-
Notifications
You must be signed in to change notification settings - Fork 0
Description
Overview
Implement support for UK postal codes, mapping them to ITL (International Territorial Level) regions. The UK left the EU but ITL is the direct successor to NUTS for UK statistical regions (same boundaries, UK prefix changed to TL), and UK institutions remain significant participants in Erasmus+ and other EU programmes.
The /lookup response for UK would use the same nuts1/2/3 fields but populated with ITL codes (e.g., TLI32 for Inner London - East).
Data Source
NSPL (National Statistics Postcode Lookup) from the ONS Open Geography Portal.
- ~1.79 million live postcodes, each mapped to ITL3 (ITL1 and ITL2 derivable by truncation)
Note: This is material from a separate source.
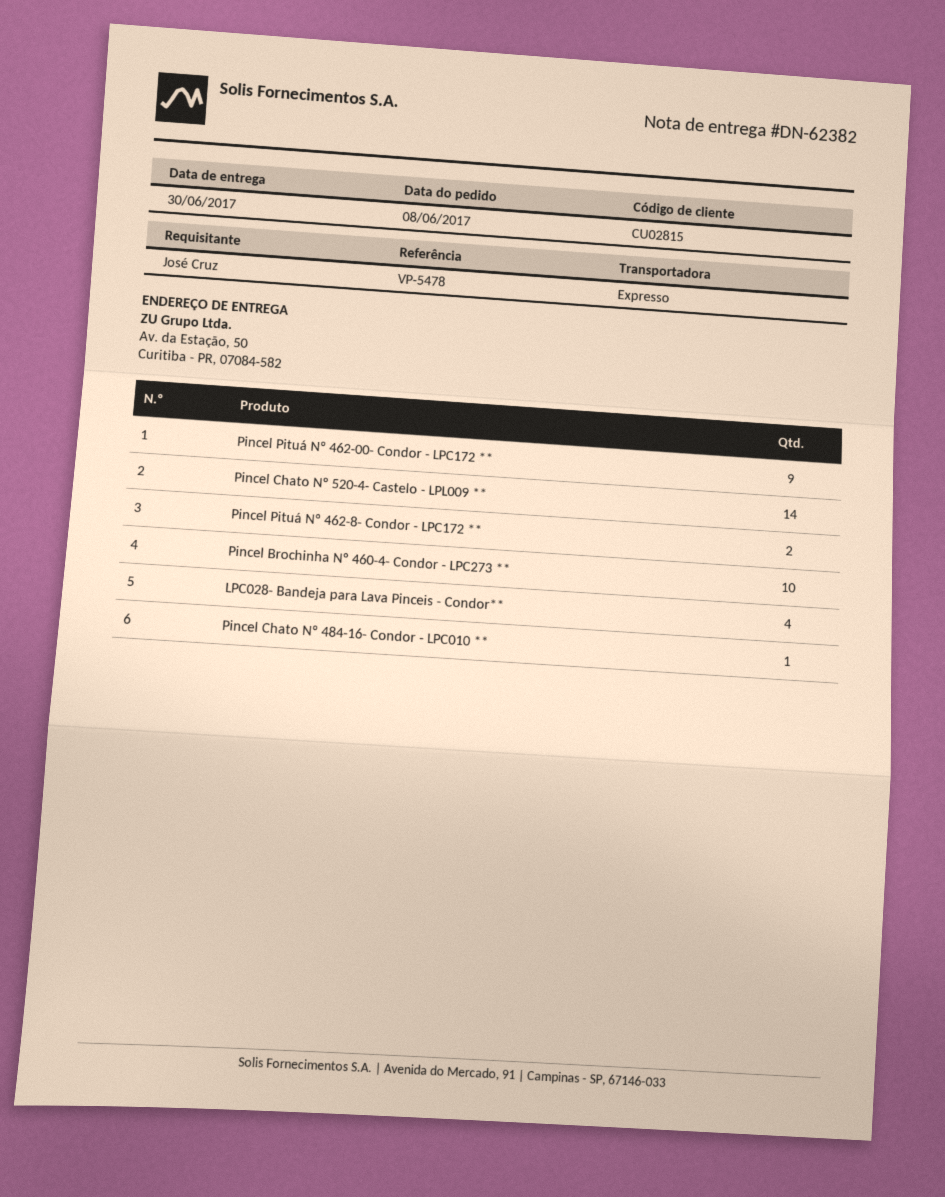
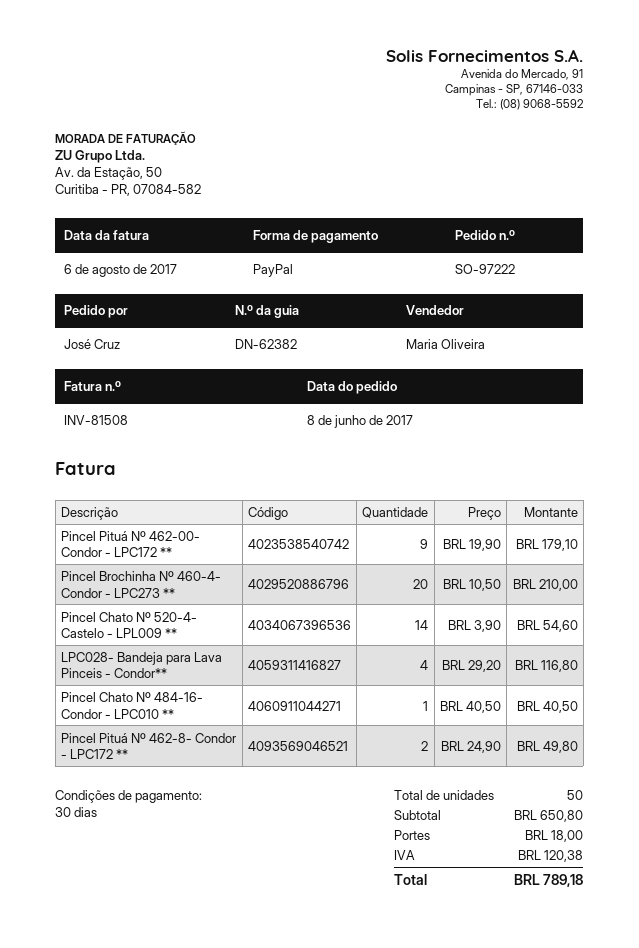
Pincel Brochinha Nº 460-4- Condor - LPC273 **: 10 -> 20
- Free download, Open Government Licence v3.0, no authentication
- Updated quarterly (February, May, August, November)
- ZIP download (~178 MB compressed), contains CSV with ~40 columns
- Relevant columns:
pcds(formatted postcode, e.g.,SW1A 2AA),itl(ITL3 code, e.g.,TLI32),doterm(termination date -- blank for live postcodes) - NSPL does not include ITL region names -- those come from separate ONS "Names and Codes" CSV files (232 rows total across 3 levels)
Why NSPL over ONSPD: NSPL uses best-fit allocation via Census Output Areas (ONS-recommended for statistical purposes). ONSPD uses point-in-polygon from grid references. Both contain the same ITL field and postcode set.
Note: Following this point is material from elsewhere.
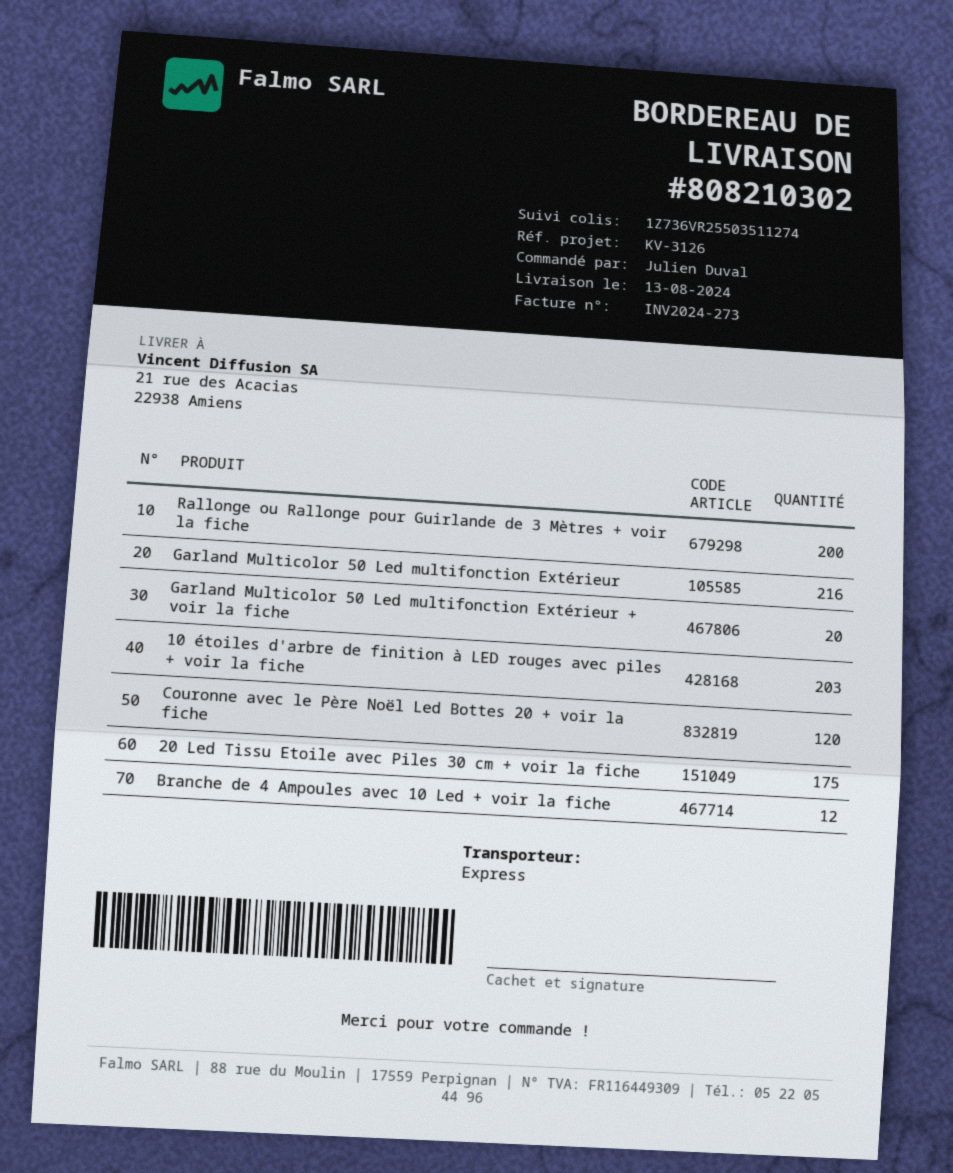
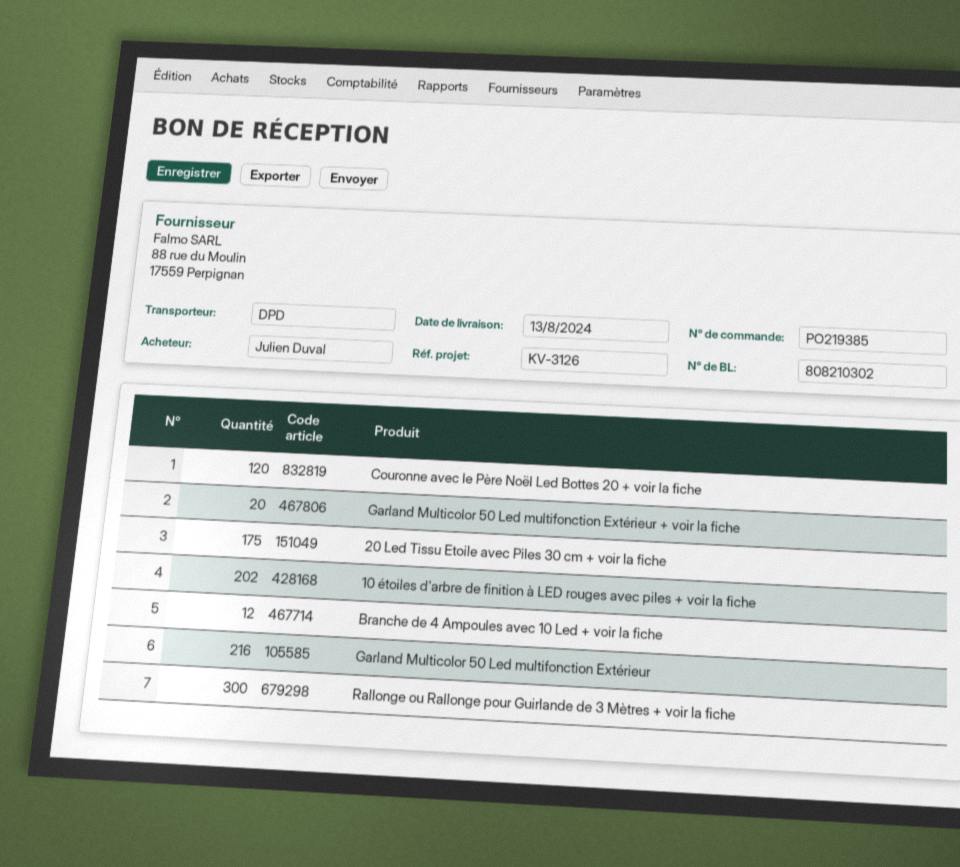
shipping method: express -> DPD
Rallonge ou Rallonge pour Guirlande de 3 Mètres + voir la fiche: 200 -> 300
10 étoiles d'arbre de finition à LED rouges avec piles + voir la fiche: 203 -> 202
Download location: https://geoportal.statistics.gov.uk -- search "National Statistics Postcode Lookup"; also mirrored on data.gov.uk
ITL Code Structure
| Level | Format | Regions | Example | Name |
|---|---|---|---|---|
| ITL1 | TLx (3 chars) |
12 | TLI |
London |
| ITL2 | TLxN (4 chars) |
41 | TLI3 |
Inner London - East |
| ITL3 | TLxNN (5 chars) |
179 | TLI32 |
Tower Hamlets |
All 12 ITL1 regions: TLC (North East), TLD (North West), TLE (Yorkshire and Humber), TLF (East Midlands), TLG (West Midlands), TLH (East of England), TLI (London), TLJ (South East), TLK (South West), TLL (Wales), TLM (Scotland), TLN (Northern Ireland).
UK Postcode Format
Six valid outward code patterns, always followed by a space and 3-character inward code (9AA):
| Pattern | Example |
|---|---|
A9 9AA |
M1 1AA |
A99 9AA |
B33 8TH |
A9A 9AA |
W1A 1HQ |
AA9 9AA |
CR2 6XH |
AA99 9AA |
DN55 1PT |
AA9A 9AA |
EC1A 1BB |
Proposed regex (space optional to handle common real-world input):
^([A-Z]{1,2}[0-9][0-9A-Z]?\s?[0-9][A-Z]{2})$
Normalization strips the space, so SW1A 2AA and SW1A2AA both become SW1A2AA for lookup.
Implementation Tasks
Task 1: Add UK postcode regex to postal_patterns.json
"UK": {
"regex": "^([A-Z]{1,2}[0-9][0-9A-Z]?\\s?[0-9][A-Z]{2})$",
"example": "SW1A 2AA, EC1A 1BB, M1 1AA, B33 8TH"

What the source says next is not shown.